|Enter The Bypass
Around the City That Built Hoover Dam
A Chat With Senator Richard Bryan
by Ev Chase
Richard Bryan is a former two-term United States Senator from Nevada. Currently he is heading the Washington D.C. office for the prestigious Las Vegas law firm of Lionel Sawyer & Collins.
The City of Boulder City has retained the services of the firm as a representative in matters related to the U.S. Highway 93 bypass of Boulder City.
Although he appears before the City Council to makes his reports, Senator Bryan accepted my request to provide information to readers of BoulderCity, The Magazine.
Bryan became associated with the law firm of Lionel Sawyer & Collins shortly after leaving the United States Senate and returning to Nevada. An organized group of citizens were interested in making sure the new highway to the dam, which was being considered by the principals involved, did not go through the center of town. They retained Lionel Sawyer & Collins to help them make sure it didn't.
"There were at least two options which would have literally carved a wide swath through the existing highway or Hemenway wash area," Bryan says. "They were very concerned."
Since then, the City of Boulder City has enlisted the help of the same law firm to represent it's position as the move to final decision lumes closer. Bryan is still carrying the ball for the same issue.
Most of the action occurred in 2002 with dozens of locals voicing their opinions about which route traffic should take to travel through or to miss Boulder City. It definitely was a house divided.
Four options were considered:
A- No Build Alternative
B- Improvements to the Existing US 93 Alignment
C- New Through Town Alignment
D- Southern Alignment
A fifth option, named Route E by at least two of the locals, was not considered. Route E is highway 95, the road to Laughlin, NV which now carries the truck traffic around Boulder City.
Route E is currently in the process of being widened, but it is still not a viable option according to Richard Bryan.
"It's speculation on my part. I'm no longer a policy maker, but I would imagine the American Trucking Association and their lobby will argue ferociously once the bridge is completed.
"Look, the reason you diverted us was because of safety concerns, so I think the probability is that the traffic which was previously diverted will be back on the new bridge crossing."
The problem as far a local residents are concerned, is we are concerned with local problems such as traffic through town, over crowding through the streets of Boulder City, truck accidents at the stop lights, and a loss to business community.

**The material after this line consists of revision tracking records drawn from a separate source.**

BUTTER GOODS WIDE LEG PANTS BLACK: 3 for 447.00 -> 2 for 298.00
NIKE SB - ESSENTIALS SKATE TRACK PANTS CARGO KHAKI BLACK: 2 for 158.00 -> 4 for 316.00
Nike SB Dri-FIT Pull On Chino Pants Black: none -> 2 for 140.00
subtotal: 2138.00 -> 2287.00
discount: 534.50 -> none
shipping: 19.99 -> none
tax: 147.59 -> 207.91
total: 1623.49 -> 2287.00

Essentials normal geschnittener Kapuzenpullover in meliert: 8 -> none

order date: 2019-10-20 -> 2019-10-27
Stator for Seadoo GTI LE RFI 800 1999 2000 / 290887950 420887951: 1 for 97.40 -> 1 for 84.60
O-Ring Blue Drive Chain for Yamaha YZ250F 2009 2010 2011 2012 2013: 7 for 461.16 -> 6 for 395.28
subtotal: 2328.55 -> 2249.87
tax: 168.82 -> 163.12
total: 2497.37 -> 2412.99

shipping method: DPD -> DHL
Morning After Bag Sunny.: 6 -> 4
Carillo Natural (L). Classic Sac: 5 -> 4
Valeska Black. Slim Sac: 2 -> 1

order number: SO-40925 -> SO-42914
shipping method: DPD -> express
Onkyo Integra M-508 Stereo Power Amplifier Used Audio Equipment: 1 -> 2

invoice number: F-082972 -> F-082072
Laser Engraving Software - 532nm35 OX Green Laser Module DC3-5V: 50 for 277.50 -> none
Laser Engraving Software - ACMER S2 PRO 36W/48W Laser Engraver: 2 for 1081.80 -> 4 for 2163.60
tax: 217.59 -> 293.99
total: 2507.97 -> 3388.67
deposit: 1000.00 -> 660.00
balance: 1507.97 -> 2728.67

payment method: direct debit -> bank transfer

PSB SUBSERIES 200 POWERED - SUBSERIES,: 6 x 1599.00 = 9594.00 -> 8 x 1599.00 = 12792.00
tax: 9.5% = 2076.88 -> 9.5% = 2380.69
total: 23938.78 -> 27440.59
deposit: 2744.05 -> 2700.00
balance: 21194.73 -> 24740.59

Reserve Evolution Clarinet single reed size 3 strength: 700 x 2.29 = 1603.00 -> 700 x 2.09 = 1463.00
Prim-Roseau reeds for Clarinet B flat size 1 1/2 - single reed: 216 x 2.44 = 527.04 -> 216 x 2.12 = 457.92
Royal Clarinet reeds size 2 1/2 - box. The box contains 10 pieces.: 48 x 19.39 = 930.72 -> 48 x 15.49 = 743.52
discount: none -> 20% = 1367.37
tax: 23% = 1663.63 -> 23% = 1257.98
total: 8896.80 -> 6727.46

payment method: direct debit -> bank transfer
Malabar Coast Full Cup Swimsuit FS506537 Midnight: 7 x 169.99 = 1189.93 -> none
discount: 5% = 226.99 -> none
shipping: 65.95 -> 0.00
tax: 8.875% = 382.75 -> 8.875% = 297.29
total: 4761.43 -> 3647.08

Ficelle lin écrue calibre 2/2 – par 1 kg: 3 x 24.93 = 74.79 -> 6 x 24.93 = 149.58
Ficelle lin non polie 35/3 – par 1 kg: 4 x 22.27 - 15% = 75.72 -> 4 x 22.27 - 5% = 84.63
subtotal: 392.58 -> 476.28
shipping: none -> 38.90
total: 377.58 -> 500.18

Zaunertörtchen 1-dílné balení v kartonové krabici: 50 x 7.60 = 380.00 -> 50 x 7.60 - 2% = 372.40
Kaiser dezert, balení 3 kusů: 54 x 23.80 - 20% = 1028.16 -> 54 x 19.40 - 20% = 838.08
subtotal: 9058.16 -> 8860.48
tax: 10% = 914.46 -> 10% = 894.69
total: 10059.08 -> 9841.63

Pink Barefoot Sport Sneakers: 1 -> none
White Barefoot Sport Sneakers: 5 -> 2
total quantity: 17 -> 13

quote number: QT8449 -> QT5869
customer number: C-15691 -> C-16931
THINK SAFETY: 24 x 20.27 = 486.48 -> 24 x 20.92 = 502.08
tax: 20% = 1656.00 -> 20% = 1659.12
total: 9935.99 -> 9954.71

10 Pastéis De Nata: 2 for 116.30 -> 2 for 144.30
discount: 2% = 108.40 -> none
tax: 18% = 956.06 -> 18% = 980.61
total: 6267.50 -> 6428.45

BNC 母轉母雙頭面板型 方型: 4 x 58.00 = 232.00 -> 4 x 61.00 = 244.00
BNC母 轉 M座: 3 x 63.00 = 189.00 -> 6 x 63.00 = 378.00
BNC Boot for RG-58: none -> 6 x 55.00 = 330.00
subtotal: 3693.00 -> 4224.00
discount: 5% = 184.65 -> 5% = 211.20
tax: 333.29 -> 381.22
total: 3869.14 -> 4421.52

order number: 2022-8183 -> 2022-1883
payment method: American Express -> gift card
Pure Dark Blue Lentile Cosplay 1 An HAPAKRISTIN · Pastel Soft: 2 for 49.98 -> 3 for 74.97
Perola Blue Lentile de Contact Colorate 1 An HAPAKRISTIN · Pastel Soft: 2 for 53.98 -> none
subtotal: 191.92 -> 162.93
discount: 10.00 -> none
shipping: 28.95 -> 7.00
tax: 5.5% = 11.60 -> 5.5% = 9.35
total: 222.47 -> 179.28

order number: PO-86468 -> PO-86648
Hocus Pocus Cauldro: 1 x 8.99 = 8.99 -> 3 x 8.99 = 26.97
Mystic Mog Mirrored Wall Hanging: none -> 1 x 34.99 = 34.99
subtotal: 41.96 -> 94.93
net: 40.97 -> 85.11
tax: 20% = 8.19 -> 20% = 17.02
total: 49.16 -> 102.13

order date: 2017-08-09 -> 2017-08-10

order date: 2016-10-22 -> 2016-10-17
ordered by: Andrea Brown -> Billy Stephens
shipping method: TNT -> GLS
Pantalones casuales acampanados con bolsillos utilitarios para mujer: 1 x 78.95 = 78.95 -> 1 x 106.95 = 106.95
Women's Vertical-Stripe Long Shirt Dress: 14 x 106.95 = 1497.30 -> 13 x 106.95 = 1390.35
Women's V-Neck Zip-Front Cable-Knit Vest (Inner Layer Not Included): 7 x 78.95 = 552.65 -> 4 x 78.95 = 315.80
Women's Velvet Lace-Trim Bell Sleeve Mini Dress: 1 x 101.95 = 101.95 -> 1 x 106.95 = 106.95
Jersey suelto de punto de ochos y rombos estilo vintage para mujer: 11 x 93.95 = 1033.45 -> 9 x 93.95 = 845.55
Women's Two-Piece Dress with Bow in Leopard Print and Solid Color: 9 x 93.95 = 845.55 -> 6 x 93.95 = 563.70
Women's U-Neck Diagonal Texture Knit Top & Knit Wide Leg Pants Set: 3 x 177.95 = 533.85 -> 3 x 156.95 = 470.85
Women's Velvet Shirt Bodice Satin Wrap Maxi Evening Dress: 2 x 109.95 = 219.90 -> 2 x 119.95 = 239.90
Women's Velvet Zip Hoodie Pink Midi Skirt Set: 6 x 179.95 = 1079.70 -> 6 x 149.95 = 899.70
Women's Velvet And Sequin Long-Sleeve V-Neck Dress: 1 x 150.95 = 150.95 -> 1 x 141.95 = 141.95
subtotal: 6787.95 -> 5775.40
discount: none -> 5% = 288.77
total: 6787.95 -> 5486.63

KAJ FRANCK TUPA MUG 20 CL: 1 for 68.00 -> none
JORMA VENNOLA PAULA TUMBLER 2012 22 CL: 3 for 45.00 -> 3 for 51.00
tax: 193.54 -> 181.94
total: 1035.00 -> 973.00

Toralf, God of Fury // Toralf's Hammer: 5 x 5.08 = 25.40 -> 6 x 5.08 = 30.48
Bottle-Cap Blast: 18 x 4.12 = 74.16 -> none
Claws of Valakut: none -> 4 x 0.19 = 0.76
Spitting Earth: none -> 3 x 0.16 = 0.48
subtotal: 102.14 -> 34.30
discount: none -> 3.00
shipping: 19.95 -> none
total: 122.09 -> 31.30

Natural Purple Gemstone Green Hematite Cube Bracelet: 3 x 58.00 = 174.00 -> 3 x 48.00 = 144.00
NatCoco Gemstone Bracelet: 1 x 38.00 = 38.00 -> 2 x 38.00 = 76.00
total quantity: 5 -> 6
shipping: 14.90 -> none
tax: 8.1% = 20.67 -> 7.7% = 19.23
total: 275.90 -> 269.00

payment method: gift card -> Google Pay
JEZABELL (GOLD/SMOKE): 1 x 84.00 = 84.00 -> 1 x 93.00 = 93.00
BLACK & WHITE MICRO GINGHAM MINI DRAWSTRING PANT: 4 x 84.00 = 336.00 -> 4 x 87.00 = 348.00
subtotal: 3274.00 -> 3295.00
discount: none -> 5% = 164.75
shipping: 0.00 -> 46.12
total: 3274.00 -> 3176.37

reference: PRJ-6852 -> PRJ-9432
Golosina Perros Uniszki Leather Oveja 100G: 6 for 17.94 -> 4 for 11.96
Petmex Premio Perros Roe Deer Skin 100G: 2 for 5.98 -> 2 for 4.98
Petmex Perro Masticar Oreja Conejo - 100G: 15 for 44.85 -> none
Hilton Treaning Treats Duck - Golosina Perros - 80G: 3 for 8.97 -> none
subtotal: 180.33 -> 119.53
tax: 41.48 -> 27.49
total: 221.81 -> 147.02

"I became involved with this issue shortly after leaving the Senate. There was a group of citizens in Boulder City who organized themselves and were very much interested in making sure the new highway did not go right through the middle of town. There were at least two options which would have carved a wide swath through the existing highway or through the Hemenway valley area."
Bryan explains that much of the problem which came about as far as the locals were/are concerned is because of the confusion between the Dam bridge, the approach to the bridge, the traffic it generates, and the so called NAFTA highway.
To put the categories in a nut shell, it amounts to three separate issues, not one of which Boulder City residents have any control - The US Highway - Bureau of Reclamation Dam - and the bridge.
Not so according to Bryan, referring the to Environmental Impact Statement (EIS) process where the city and its people had an input that brought forth support for option D the southern alignment.
"EIS was designed to force the consideration of alternatives - the very process that occurred in Boulder City. One may not like the result and disagree, but the process is alternative A B C & D.
Bryan points out that much of the current problems related to traffic and the dam were foreseen many years ago.
"The genesis for this goes back 25 years when I was Attorney General," Bryan says. "I can recall talking with Bob Broadbent and others who were concerned about hazardous materials crossing the dam and on the switchbacks approaching the dam.
"In addition, it is higher than likely there still was going to be an enormous increase in traffic."
Bryan says the history is, there is going to be a new dam bridge, the funding is virtually in place, the construction is occurring with respect to the approaches, and concurrently with that is the highway.
"As I said before, there is no categorical linkage between the highway and the dam, because there would be a need for an expanded highway capacity even if the new dam bridge were not constructed."
Further, Bryan points out there was an overwhelming consensus of the community supporting option D, but these issues take time.
Oh well, I've always been able to out run Richard Bryan, but I've never been able to out debate him. Thanks Dick.